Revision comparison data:
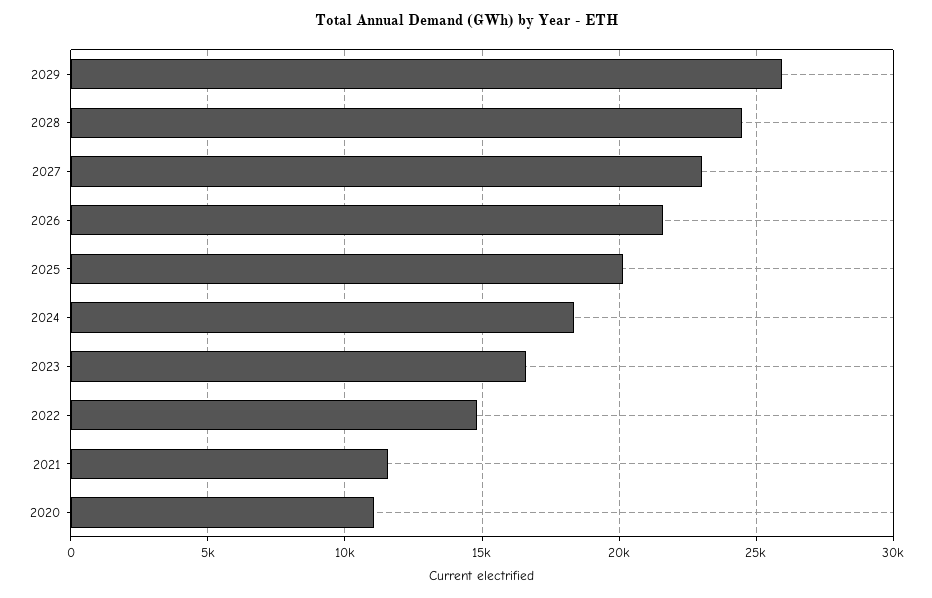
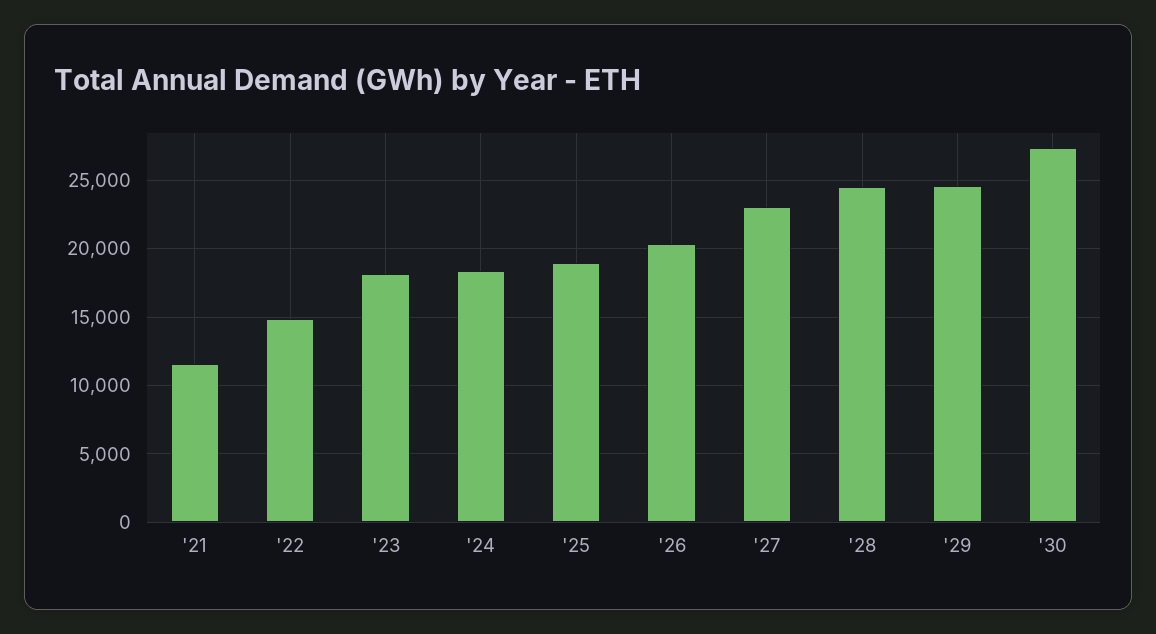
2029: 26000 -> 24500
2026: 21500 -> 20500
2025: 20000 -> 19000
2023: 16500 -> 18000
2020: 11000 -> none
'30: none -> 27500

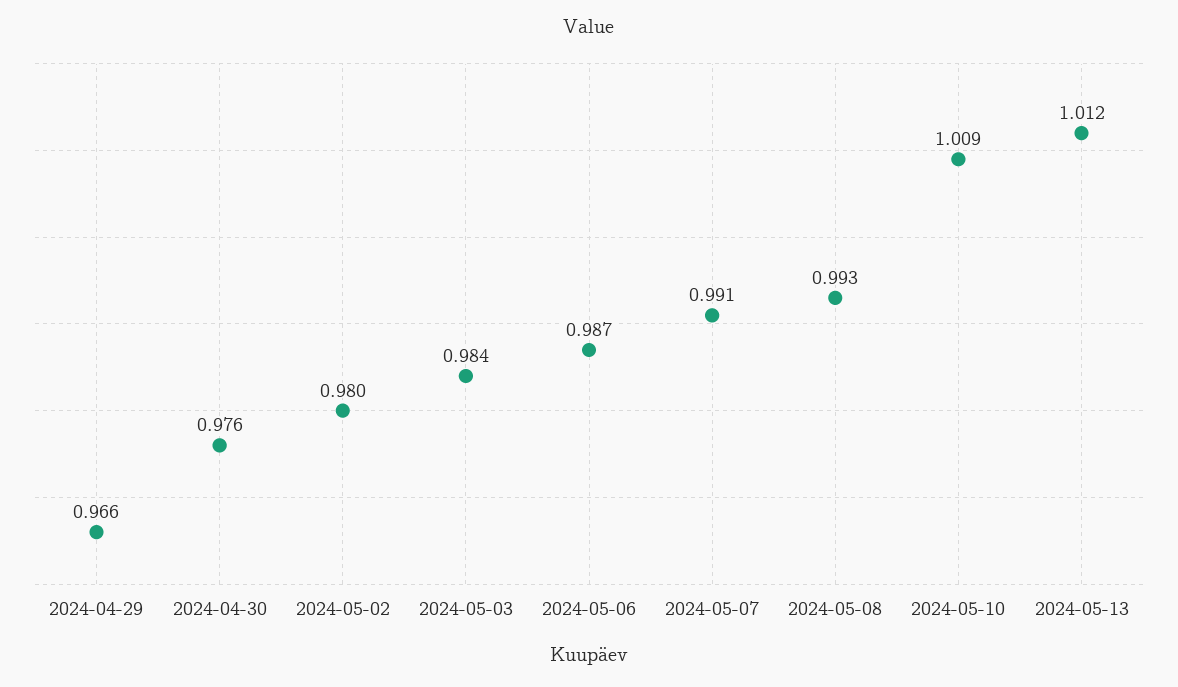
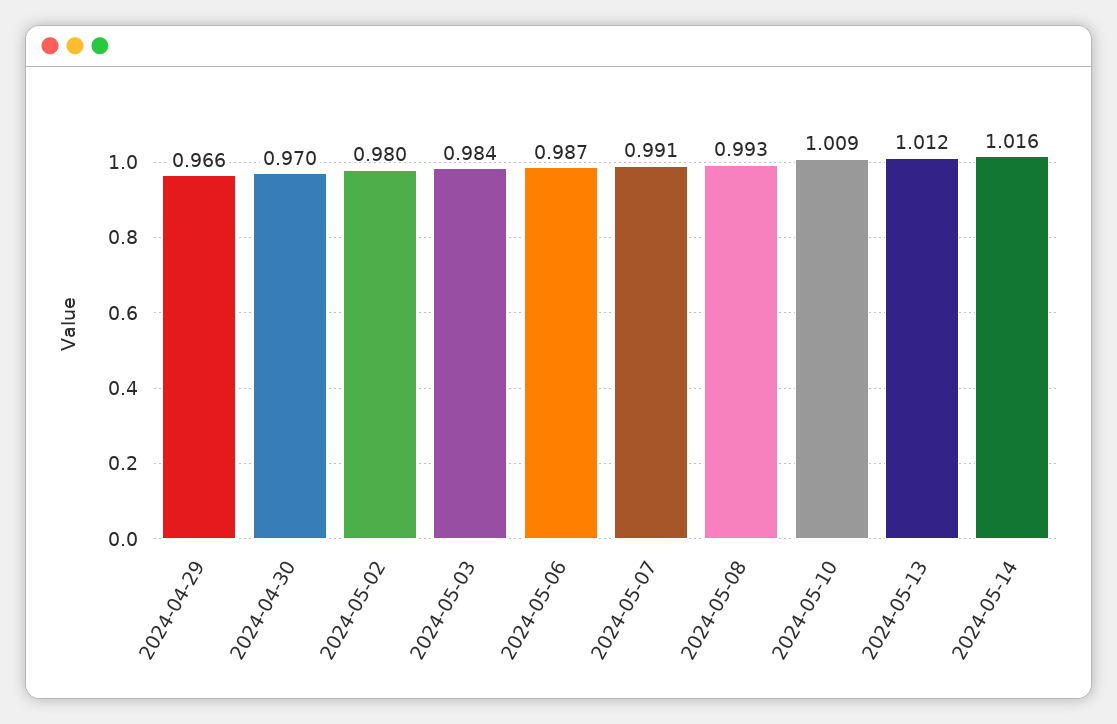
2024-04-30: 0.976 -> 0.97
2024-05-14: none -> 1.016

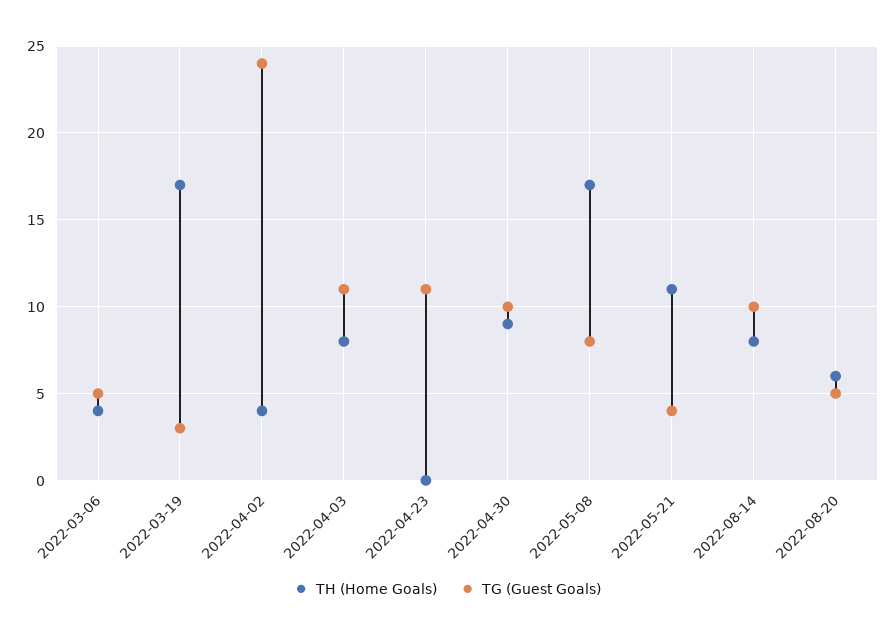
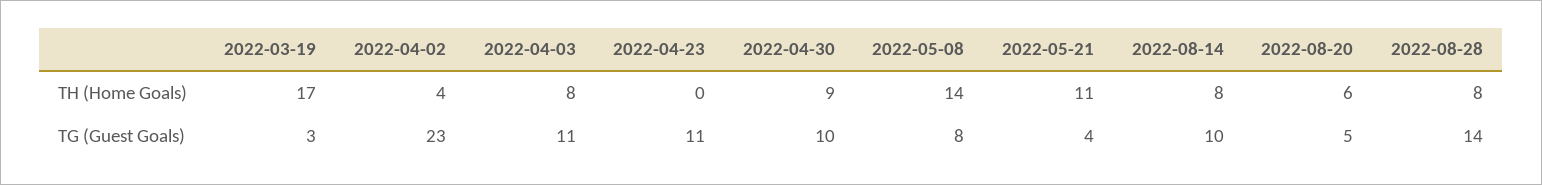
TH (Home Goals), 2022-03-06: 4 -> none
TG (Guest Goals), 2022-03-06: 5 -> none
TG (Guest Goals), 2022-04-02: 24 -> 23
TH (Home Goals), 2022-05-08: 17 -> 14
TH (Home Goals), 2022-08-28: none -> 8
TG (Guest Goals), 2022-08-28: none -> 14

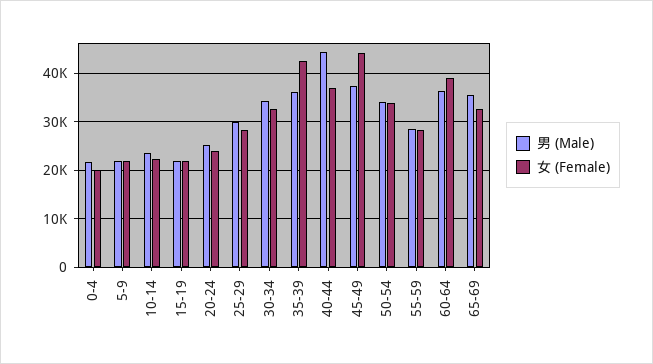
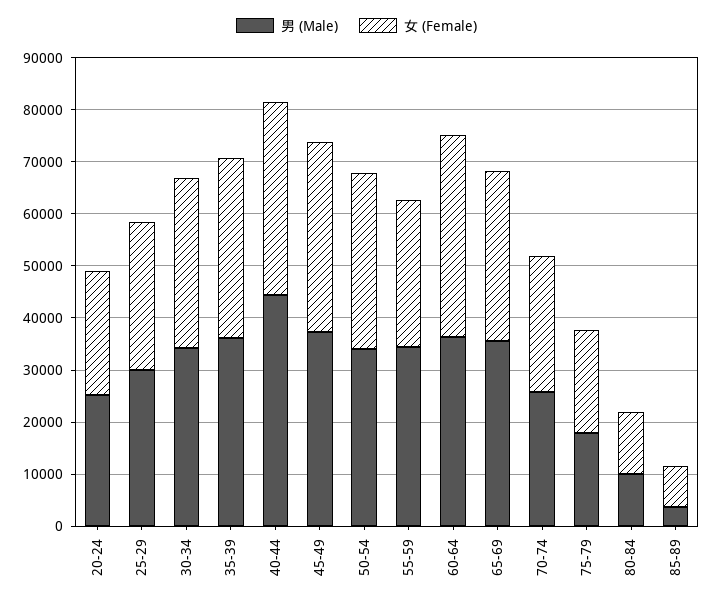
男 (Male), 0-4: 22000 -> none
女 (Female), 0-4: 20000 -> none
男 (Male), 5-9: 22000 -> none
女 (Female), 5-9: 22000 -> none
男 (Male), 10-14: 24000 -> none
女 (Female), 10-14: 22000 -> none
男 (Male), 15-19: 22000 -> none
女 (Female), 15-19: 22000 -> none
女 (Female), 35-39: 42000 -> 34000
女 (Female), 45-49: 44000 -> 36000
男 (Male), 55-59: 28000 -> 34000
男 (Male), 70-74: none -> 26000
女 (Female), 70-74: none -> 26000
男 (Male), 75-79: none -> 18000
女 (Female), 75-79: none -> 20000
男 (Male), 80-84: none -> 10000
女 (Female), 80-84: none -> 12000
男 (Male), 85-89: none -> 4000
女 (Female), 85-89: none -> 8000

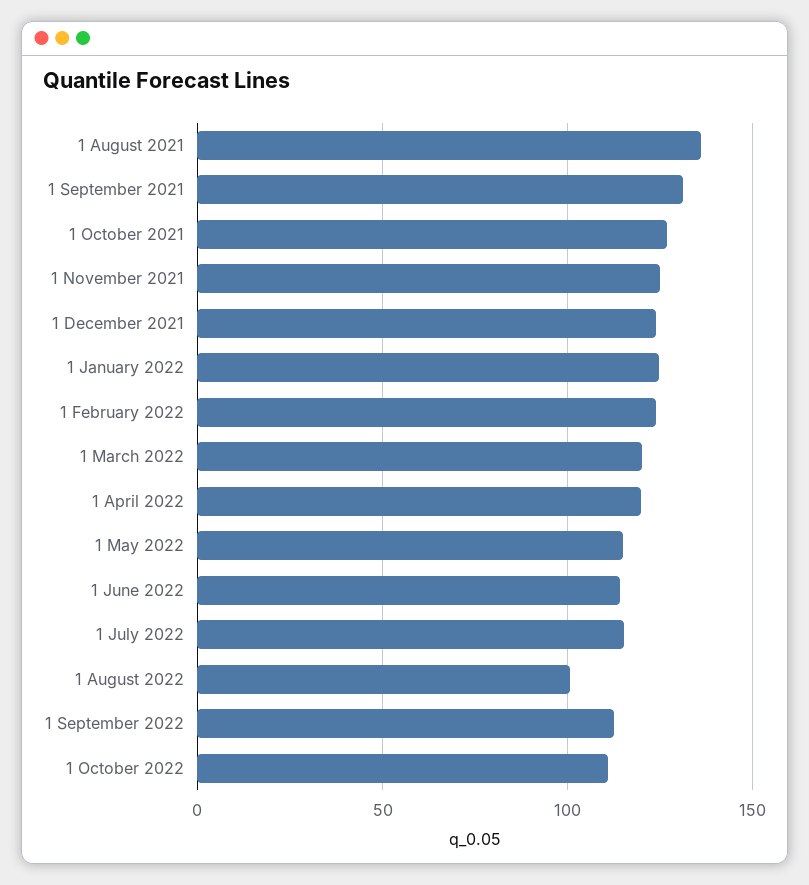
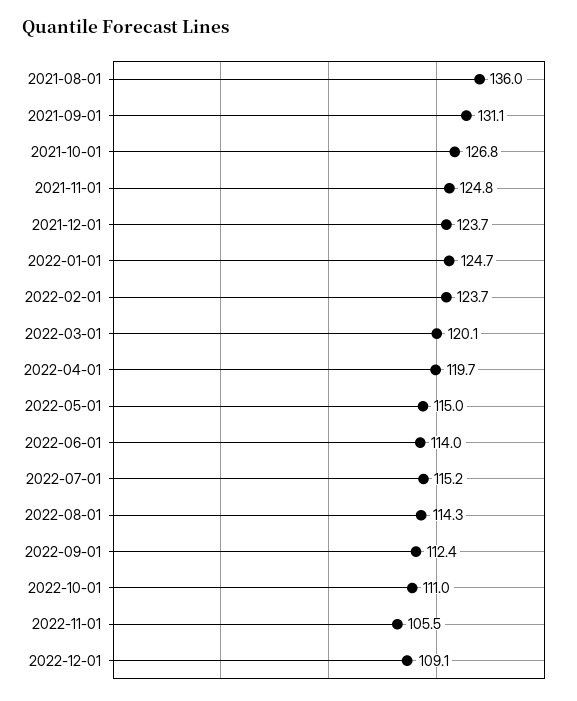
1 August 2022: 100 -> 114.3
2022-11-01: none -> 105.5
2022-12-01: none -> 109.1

• [What you will do] Restate word for word only the lines from where the entries begin through the one with "男 (Male), 0-4: 22000 -> none"; omit the pictures.

• [Your response]
2029: 26000 -> 24500
2026: 21500 -> 20500
2025: 20000 -> 19000
2023: 16500 -> 18000
2020: 11000 -> none
'30: none -> 27500

2024-04-30: 0.976 -> 0.97
2024-05-14: none -> 1.016

TH (Home Goals), 2022-03-06: 4 -> none
TG (Guest Goals), 2022-03-06: 5 -> none
TG (Guest Goals), 2022-04-02: 24 -> 23
TH (Home Goals), 2022-05-08: 17 -> 14
TH (Home Goals), 2022-08-28: none -> 8
TG (Guest Goals), 2022-08-28: none -> 14

男 (Male), 0-4: 22000 -> none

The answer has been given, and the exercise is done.